Gray Line Swamp & Bayou Tour — After a short motorcoach ride across the Mississippi River, take a fascinating boat trip into the Louisiana swamps and bayous. Experience the timeless beauty of South Louisiana in a custom-built, all-weather swamp boat. Local guides will reveal the mysteries of the swamps and bayous and the Cajun joie de vivre. Hear how the Cajuns turned soup into gumbo, the washboard into a musical instrument, and the swamps of Louisiana into a paradise. Alligators! Observe the nesting grounds of alligators, egrets, raccoons, nutria, and many species of snakes. Some wildlife are more numerous during the warmer months of the year. Also, you will be treated to a Bayou Nature Wildlife Show by a local naturalist. Snakes, alligator snapping turtles, raccoons, and nutria will be among the animal guests.

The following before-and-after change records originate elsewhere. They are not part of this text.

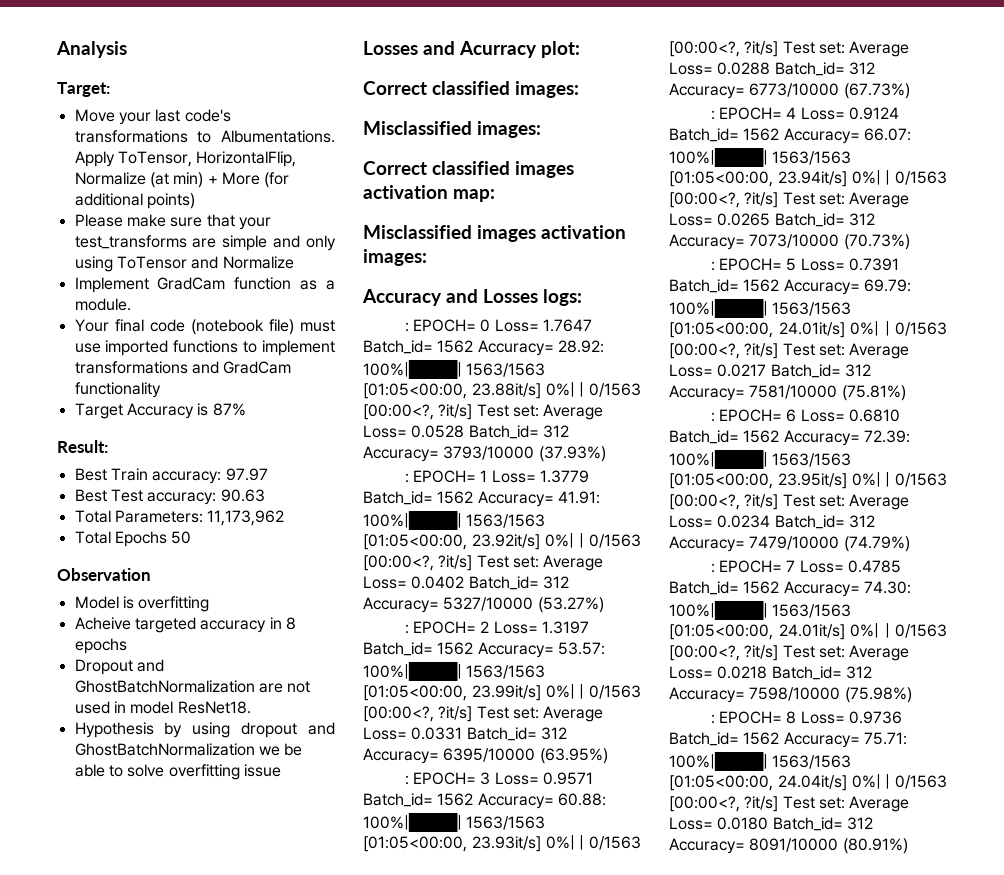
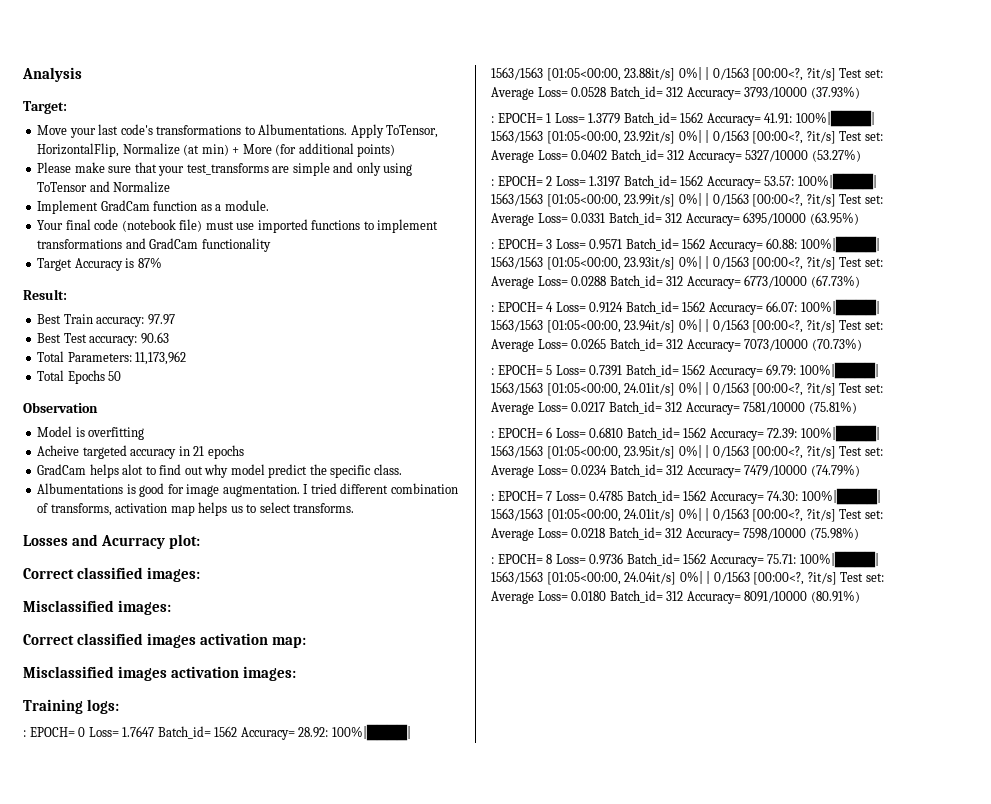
[285,617,296,630] 8 -> [193,446,205,456] 21
[74,659,164,675] [74,680,311,693] [74,701,251,714] [74,722,335,738] [74,743,303,756] [74,764,281,780] Dropout and GhostBatchNormalization are not used in model ResNet18. // Hypothesis by using dropout and GhostBatchNormalization we be able to solve overfitting issue -> [37,464,402,478] [37,483,458,497] [37,502,355,516] GradCam helps alot to find out why model predict the specific class. // Albumentations is good for image augmentation. I tried different combination of transforms, activation map helps us to select transforms.
[362,289,538,306] Accuracy and Losses -> [23,699,83,714] Training

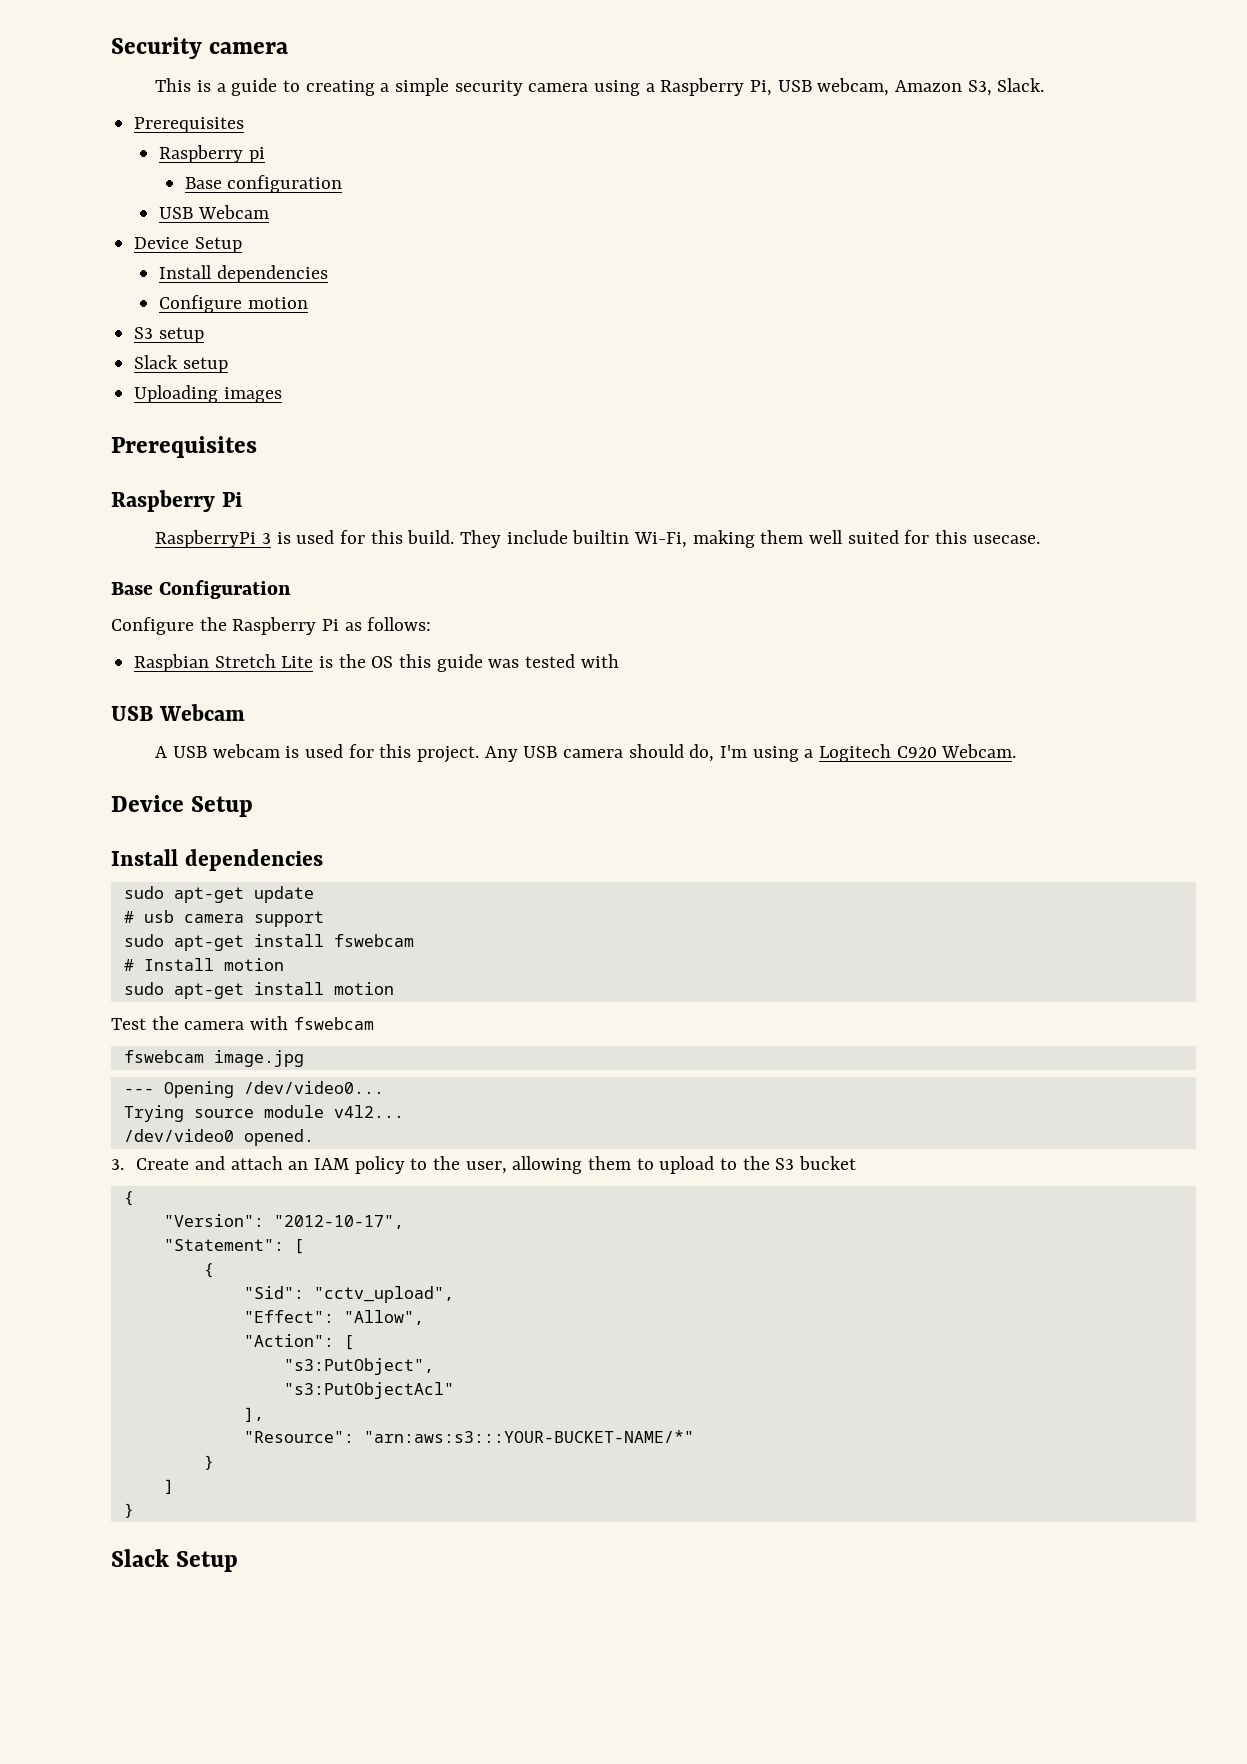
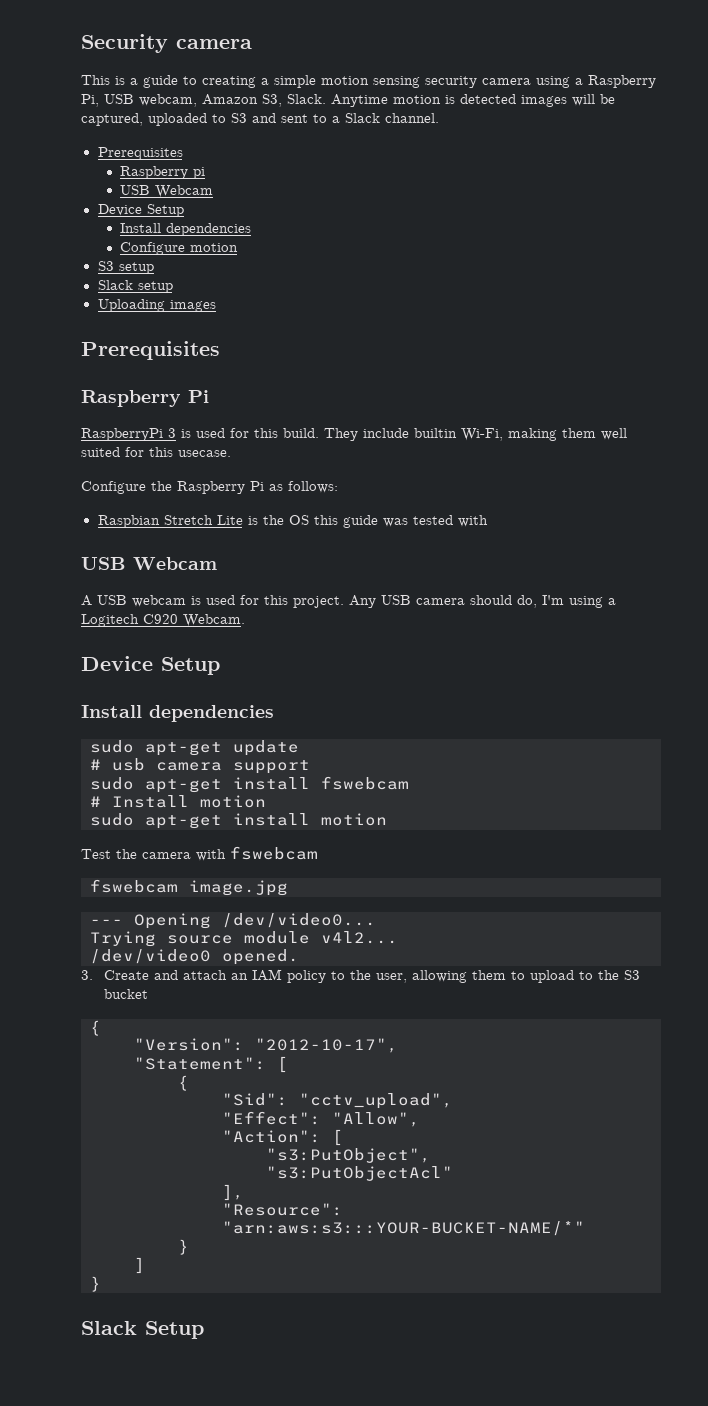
(450, 87) none -> [321,76,420,88] motion sensing
(1045, 85) none -> [331,94,615,107] [81,113,439,126] Anytime motion is detected images will be captured, uploaded to S3 and sent to a Slack channel.
[184,175,343,193] // Base configuration -> (206, 173) none
[111,580,292,599] // Base Configuration -> (231, 453) none

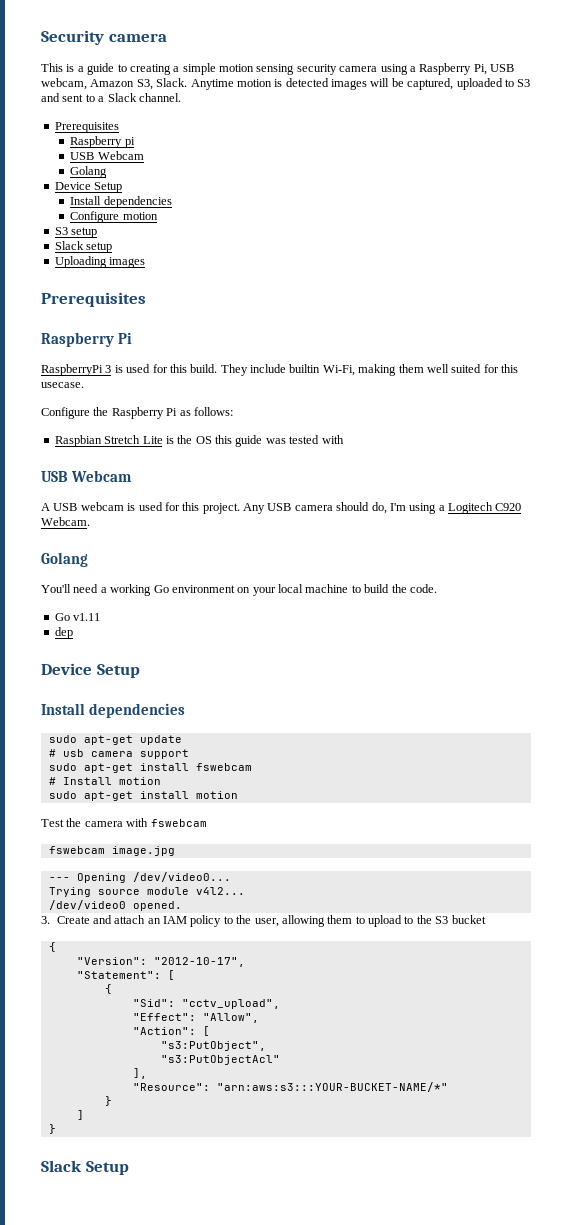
(214, 191) none -> [70,166,108,178] // Golang
(245, 620) none -> [41,552,88,567] [41,584,437,596] [54,613,101,621] [54,627,73,639] // Golang // You'll need a working Go environment on your local machine to build the code. // Go v1.11 // dep

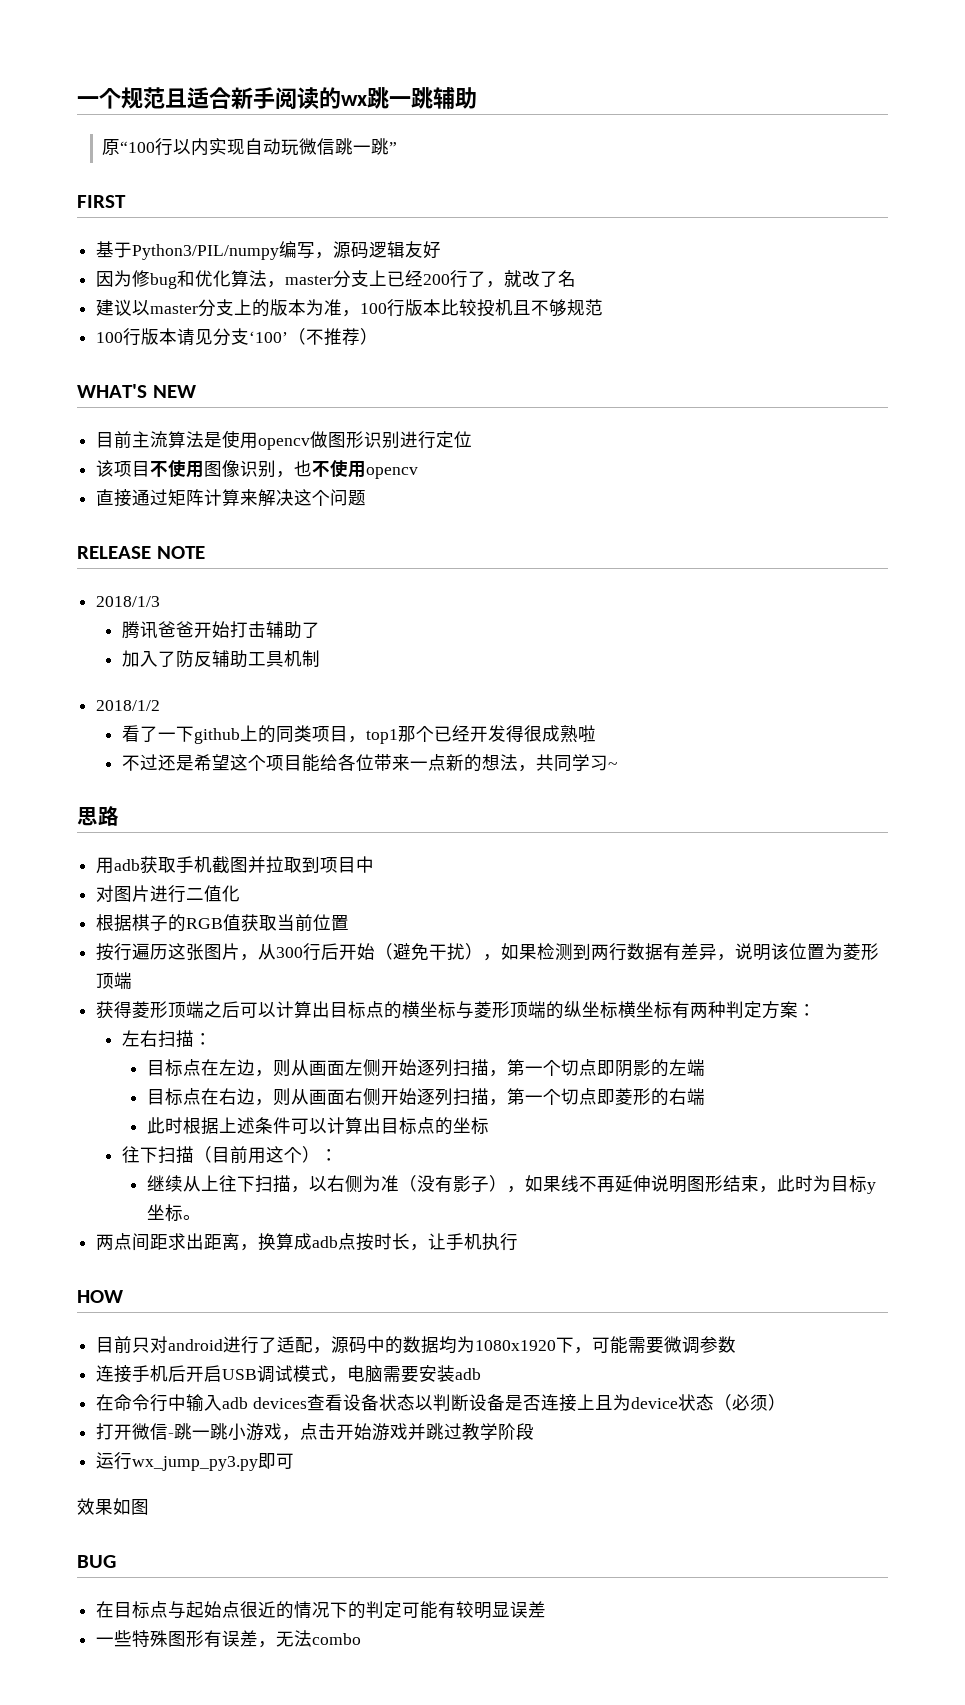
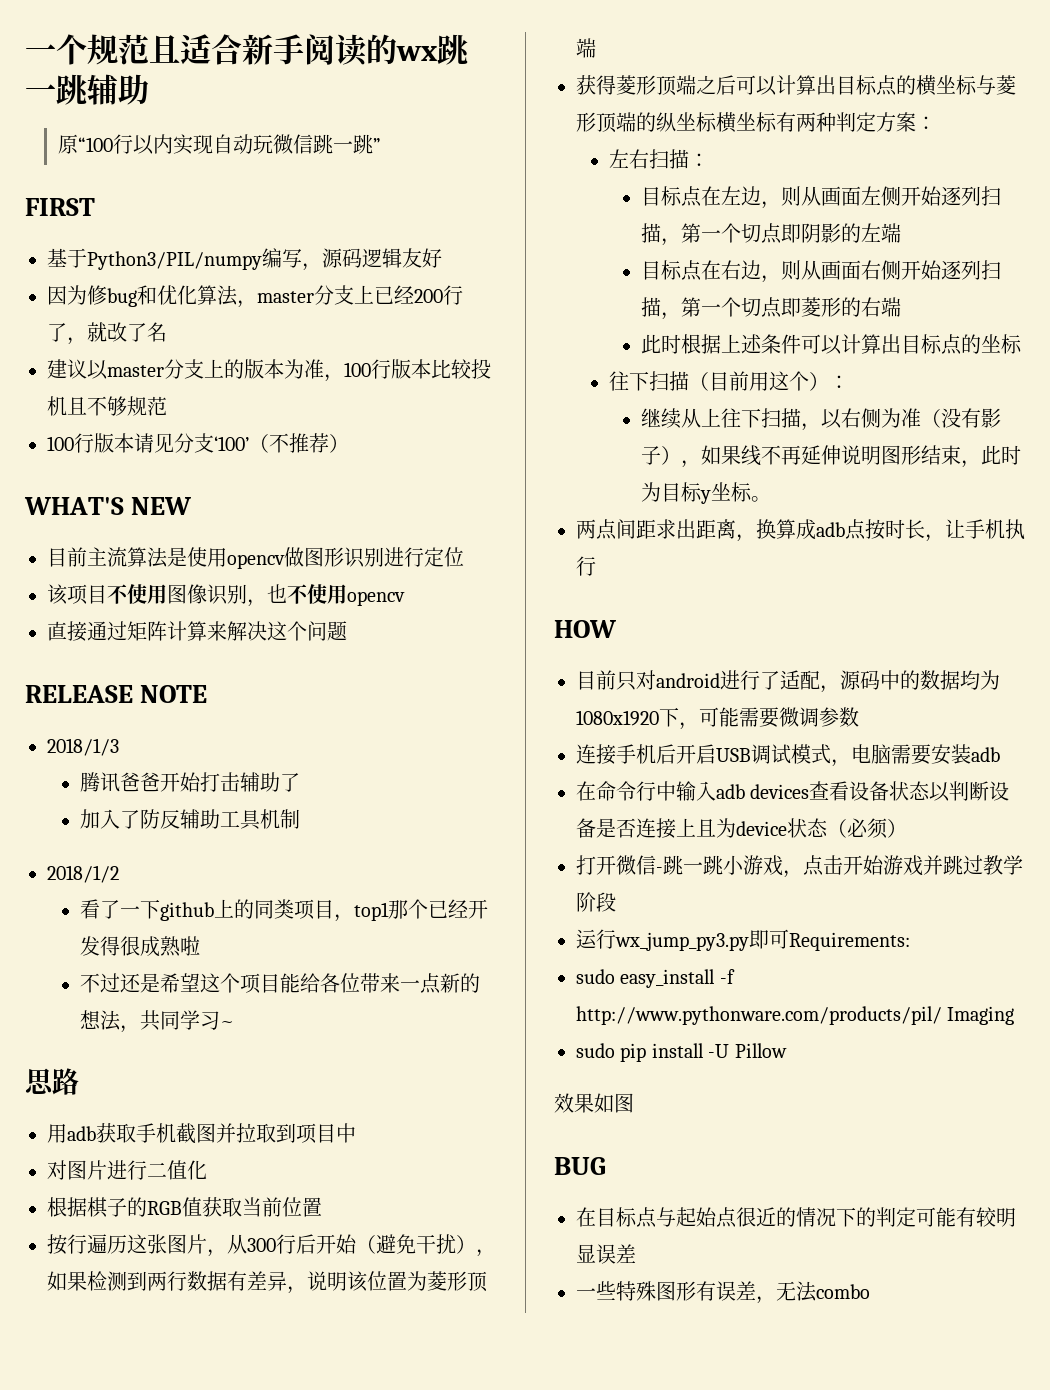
(295, 1461) none -> [789,932,910,951] [576,969,735,988] [576,1006,1015,1025] [576,1043,787,1062] Requirements: // sudo easy_install -f http://www.pythonware.com/products/pil/ Imaging // sudo pip install -U Pillow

Whitney Plantation by Michael McCarthy
Plantation Tours
Gray Line’s Whitney Plantation Tour
Motorcoach guided tours leave from the Gray Line ‘Lighthouse’ in the French Quarter at Toulouse Street and the River. The Whitney Plantation, besides being a fine example of Creole architecture, is the only plantation museum in the state that focuses on the history of slavery.